Dataset records
----------

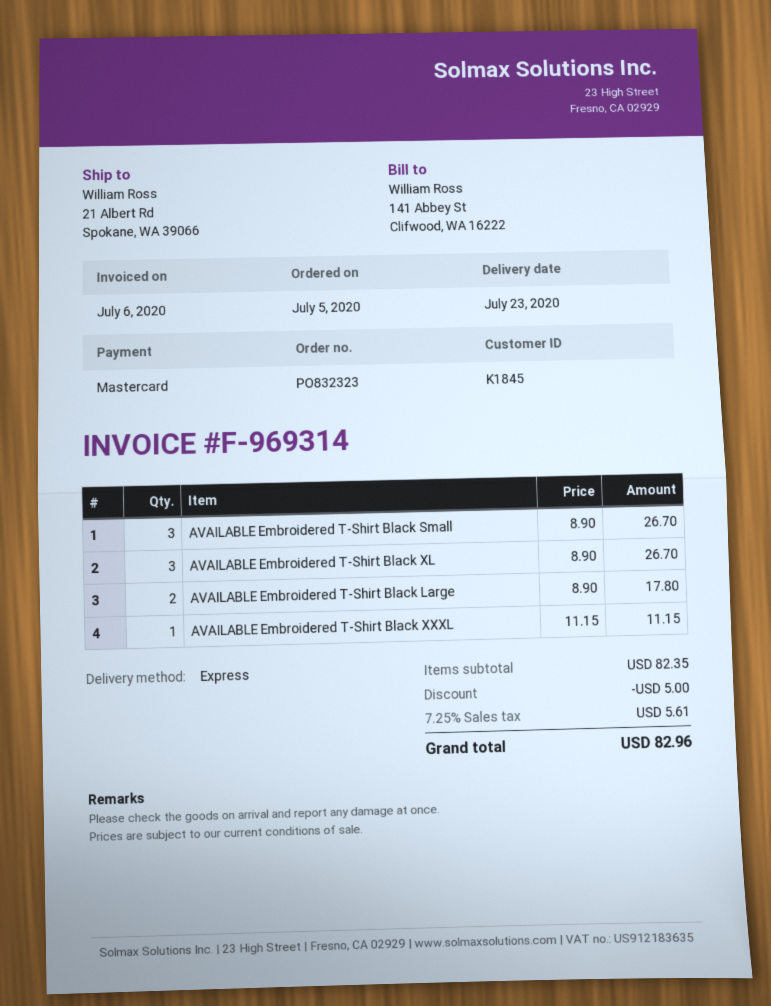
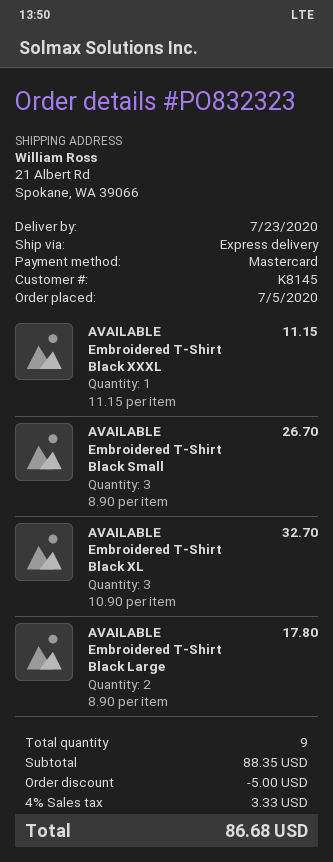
customer number: K1845 -> K8145
AVAILABLE Embroidered T-Shirt Black XL: 3 x 8.90 = 26.70 -> 3 x 10.90 = 32.70
subtotal: 82.35 -> 88.35
tax: 7.25% = 5.61 -> 4% = 3.33
total: 82.96 -> 86.68

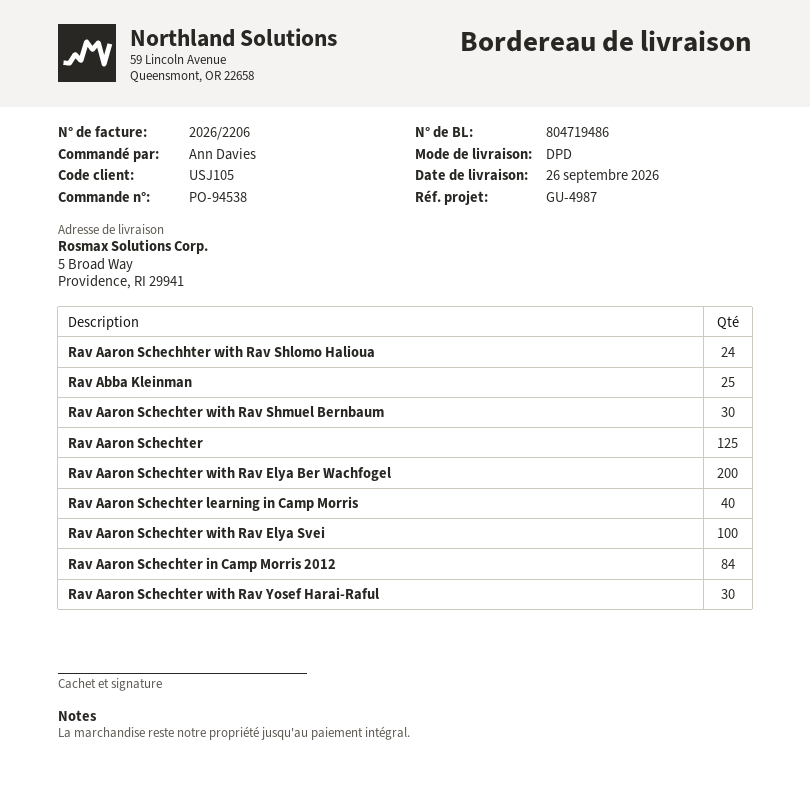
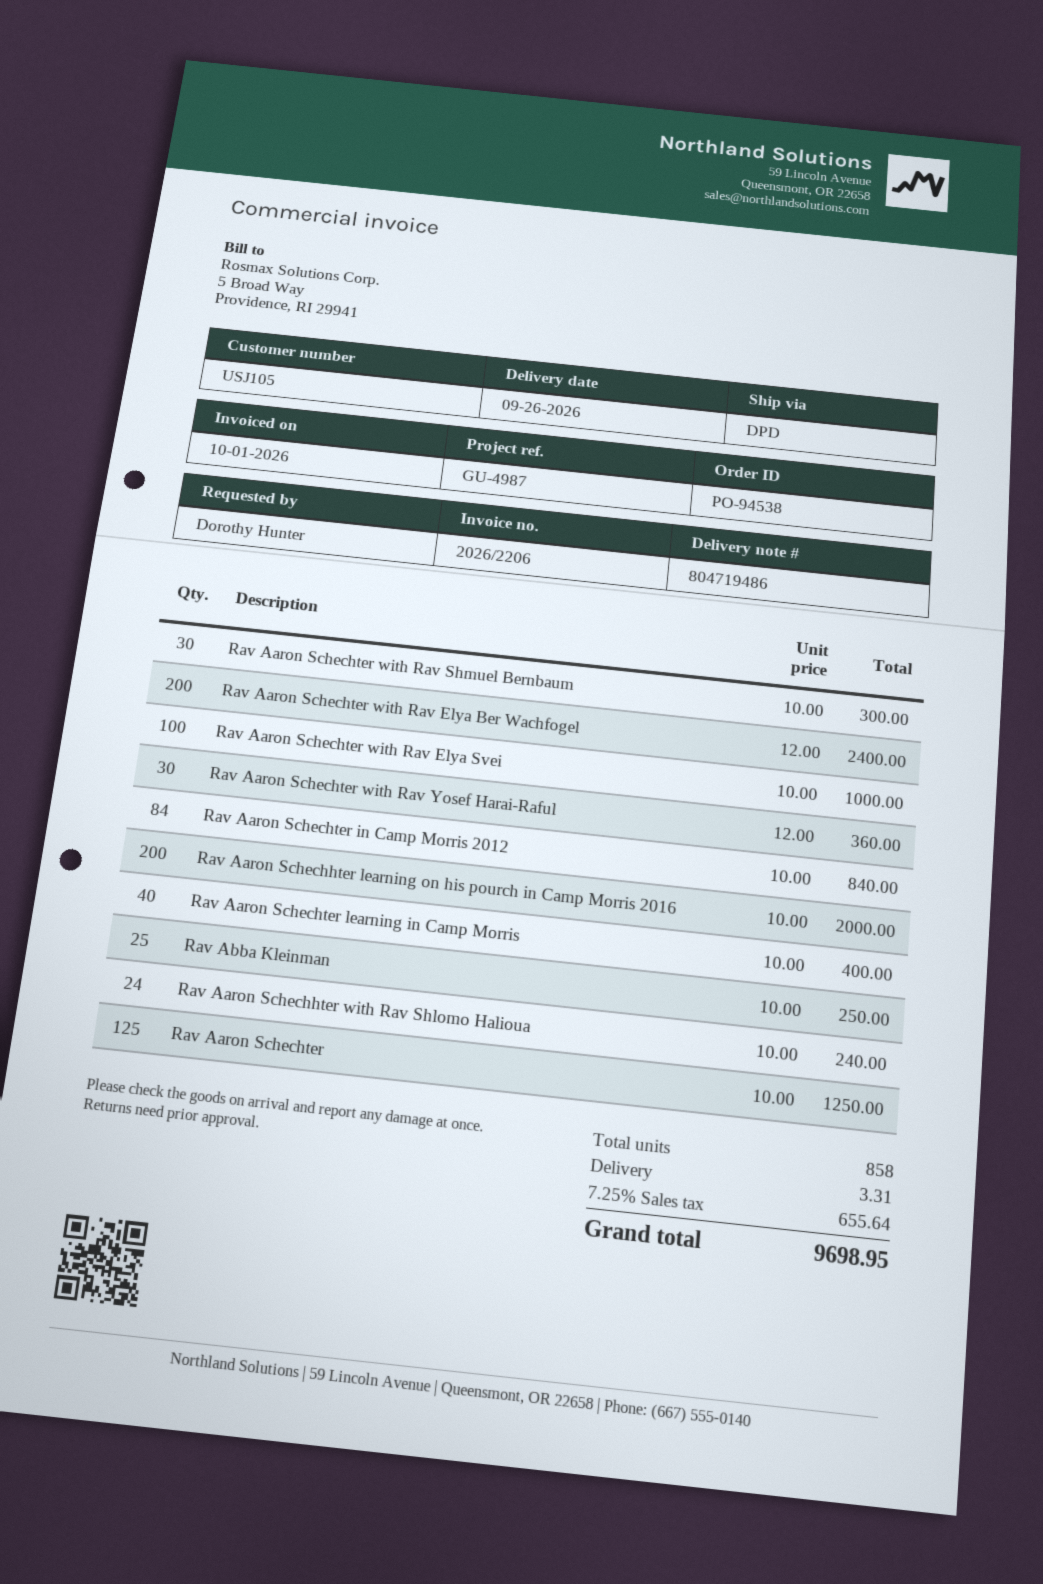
ordered by: Ann Davies -> Dorothy Hunter
Rav Aaron Schechhter learning on his pourch in Camp Morris 2016: none -> 200

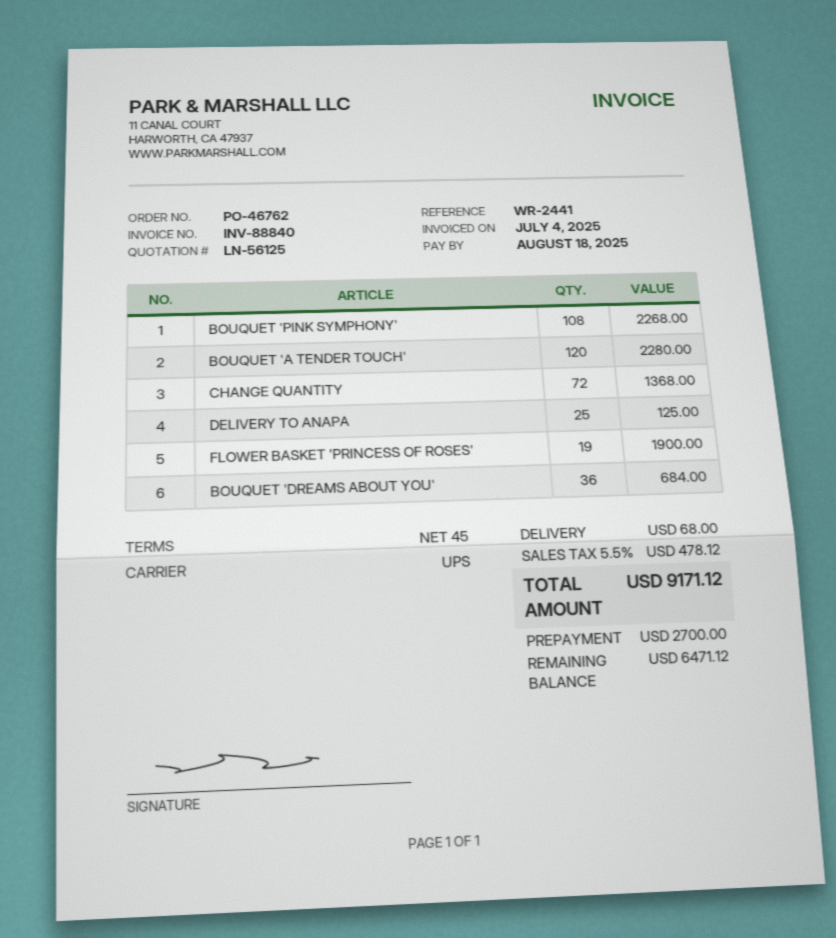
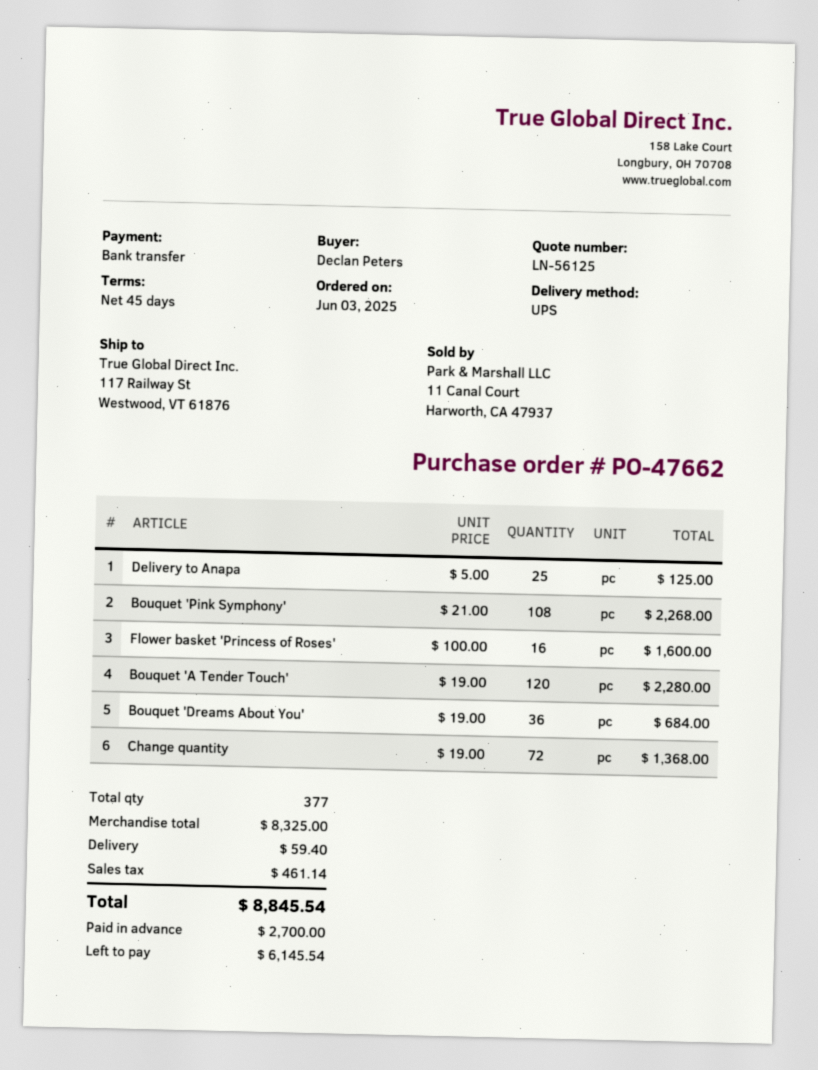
order number: PO-46762 -> PO-47662
FLOWER BASKET 'PRINCESS OF ROSES': 19 for 1900.00 -> 16 for 1600.00
shipping: 68.00 -> 59.40
tax: 478.12 -> 461.14
total: 9171.12 -> 8845.54
balance: 6471.12 -> 6145.54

----------

Problem description: All that is needed is the data above, repeated exactly, without the pictures.

Task response:
customer number: K1845 -> K8145
AVAILABLE Embroidered T-Shirt Black XL: 3 x 8.90 = 26.70 -> 3 x 10.90 = 32.70
subtotal: 82.35 -> 88.35
tax: 7.25% = 5.61 -> 4% = 3.33
total: 82.96 -> 86.68

ordered by: Ann Davies -> Dorothy Hunter
Rav Aaron Schechhter learning on his pourch in Camp Morris 2016: none -> 200

order number: PO-46762 -> PO-47662
FLOWER BASKET 'PRINCESS OF ROSES': 19 for 1900.00 -> 16 for 1600.00
shipping: 68.00 -> 59.40
tax: 478.12 -> 461.14
total: 9171.12 -> 8845.54
balance: 6471.12 -> 6145.54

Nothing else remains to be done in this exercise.